A complete set of new tubes similar to what came with the C-30 when new, Sovtek EL84 outputs and 12AX7WA preamps, were popped in, the stock wire bales clipped over each (I didn't put the home brew tube holder back on), then plugged into AC power and flipped the switch. This time, the amplifier gods were smiling, and the Classic 30 came to life and played and sounded as good, presumably, as new.
If the repair hadn't worked, I would have titled this blog post "Four Issues and a Funeral". In case the C-30 was un-fixable, I thought of gutting the chassis and repurpose the amp with a hard-wired circuit such as a '50s Deluxe, but its heavy particle board cab put me off that idea. The only fitting alternative would have been a decent burial.
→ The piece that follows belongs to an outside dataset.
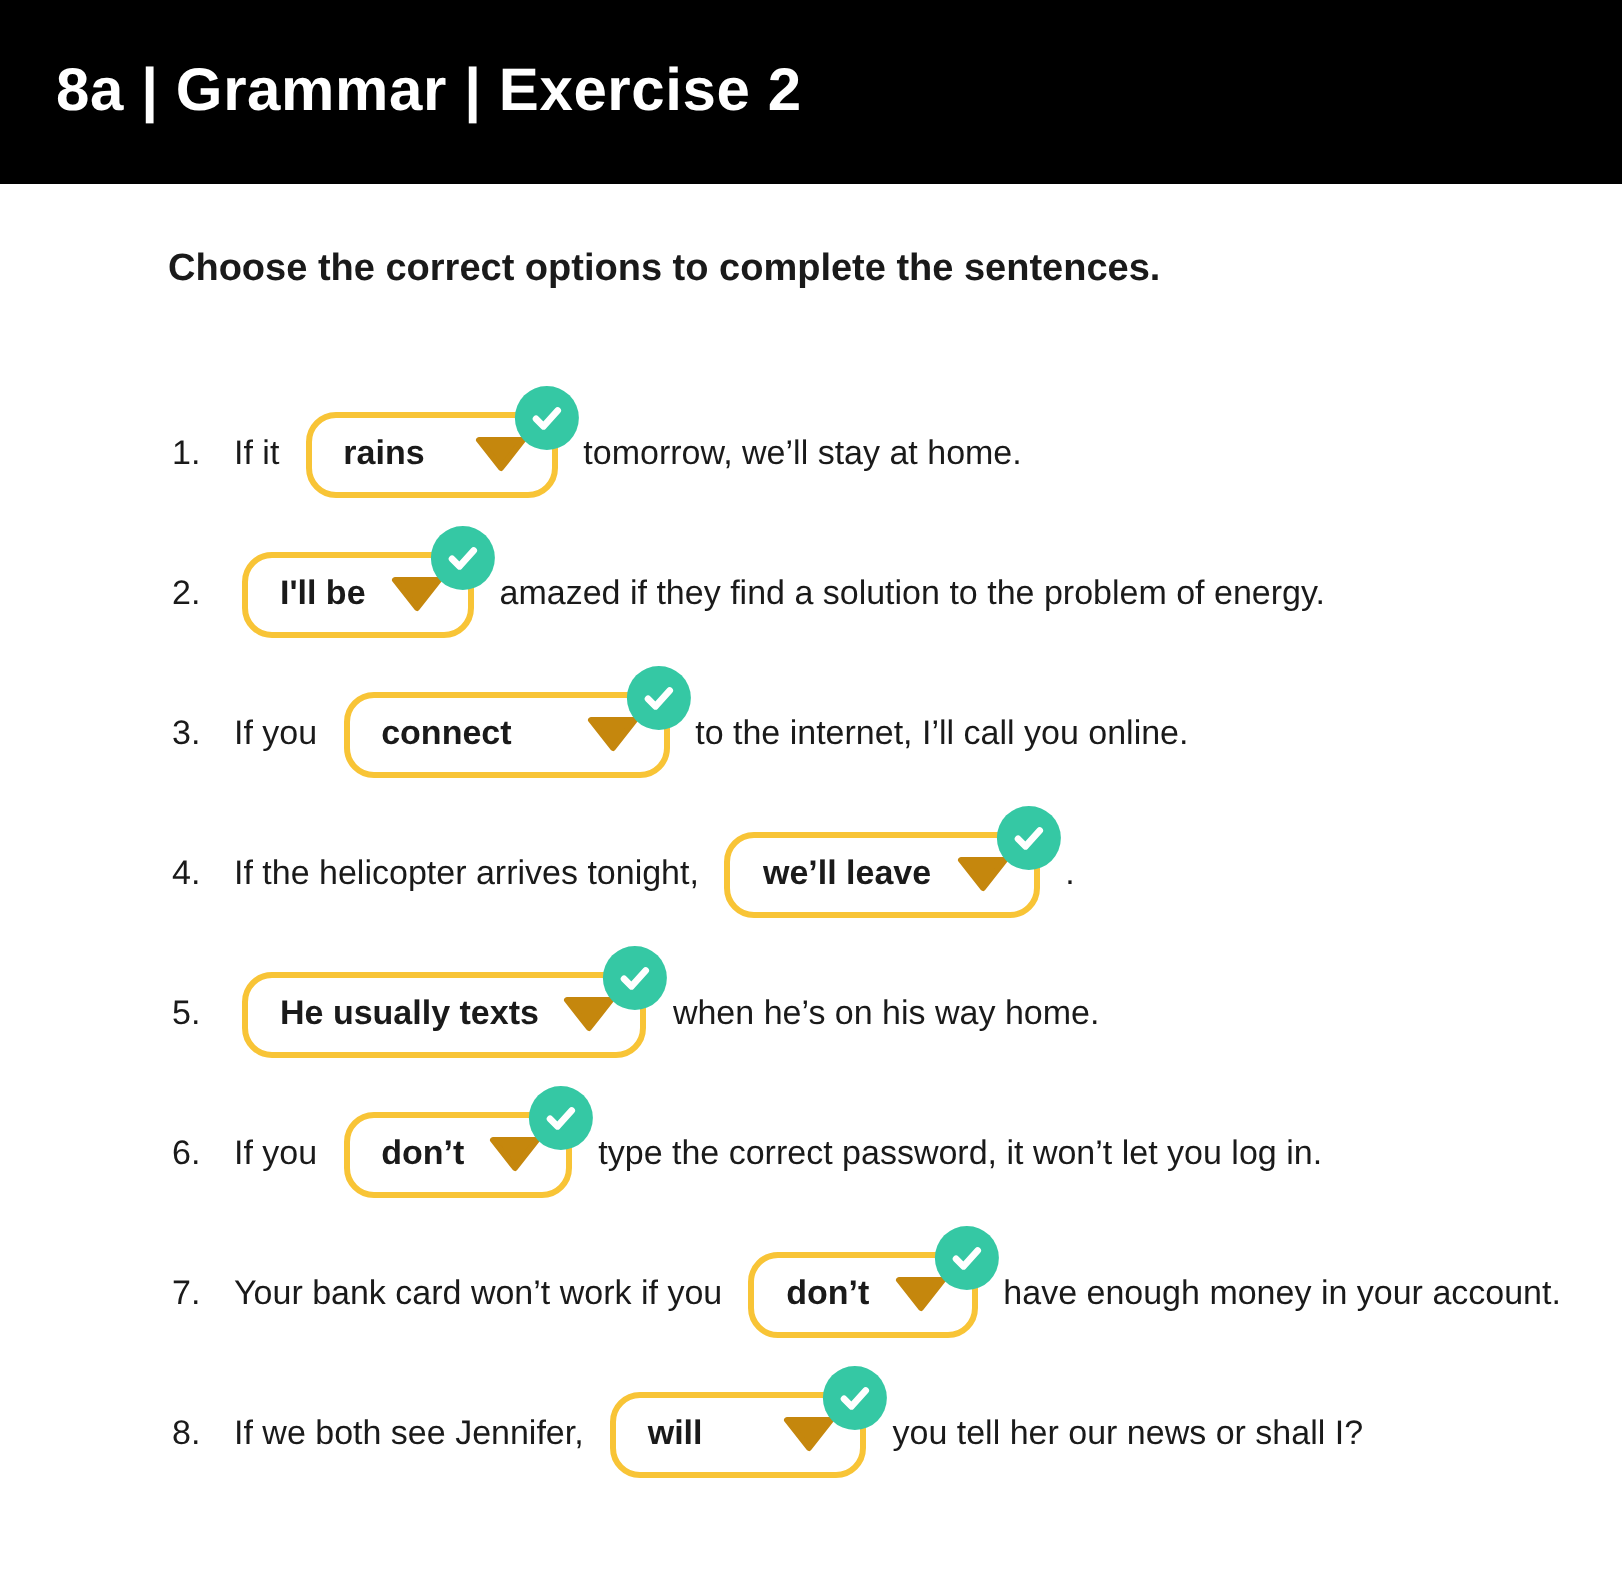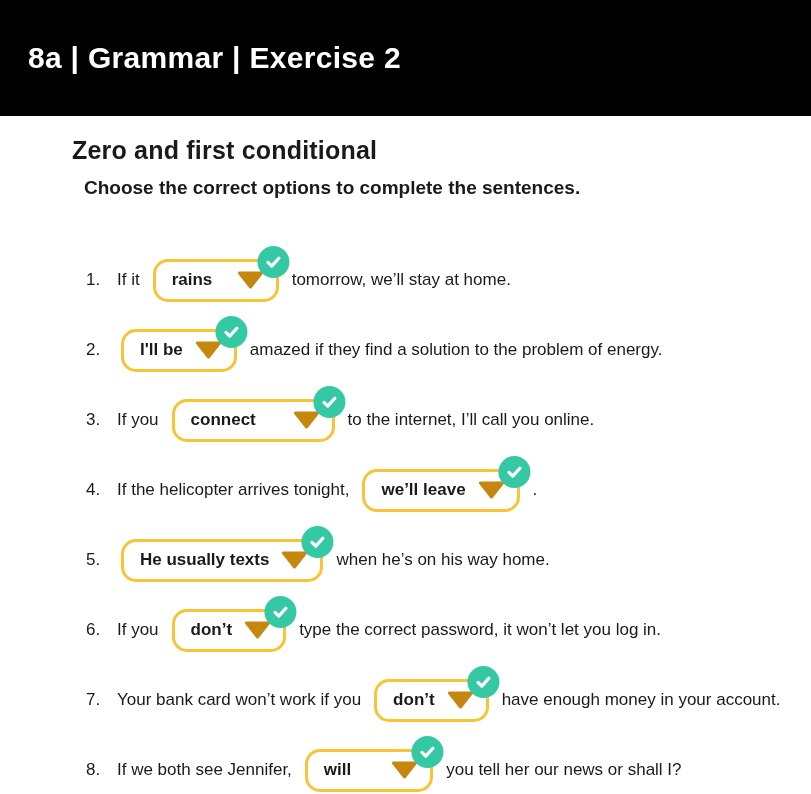"8a | Grammar | Exercise" .header { height: 116px -> 92px }
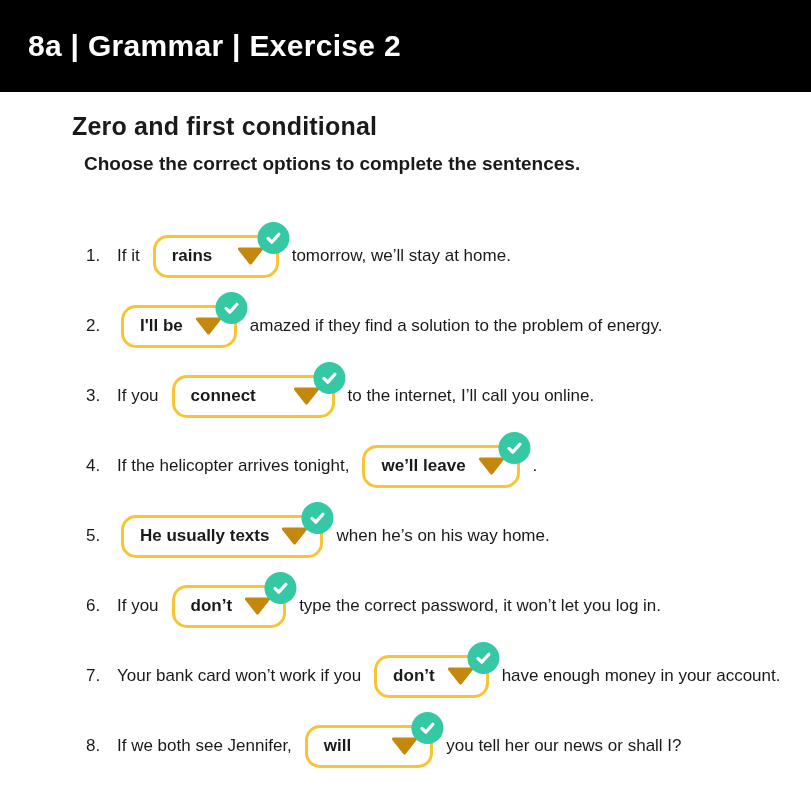"Zero and first conditional" h2.page-title { html: <h2>Zero and first conditional</h2> -> none }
* Update: Since the repair, this Classic 30 has withstood over 10 hours of jams and rehearsals, plus a few hours at home too - and I don't treat guitars and amps gently. So, okay!
* * *
Well, enough about issues, problems, and repairs. Although the Peavey Classic 30 isn't really suitable for on the road gigging or pro studio use, it's still a decent sounding stay-at-home guitar amp with very good built-in distortion tones. And as long as you don't throw it around too much, or take it on your next world tour (unless you hire your own amp tech), it'll probably keep making toneful music, in a home studio, or with the band in your garage, for a long time to come. Just make sure to use the same sort of rugged Russian-made military spec tubes that the C-30 came with, and save those high-dollar old Mullard and Amperex tubes for your hard wired hand-made boutique beauty or vintage Twin Reverb.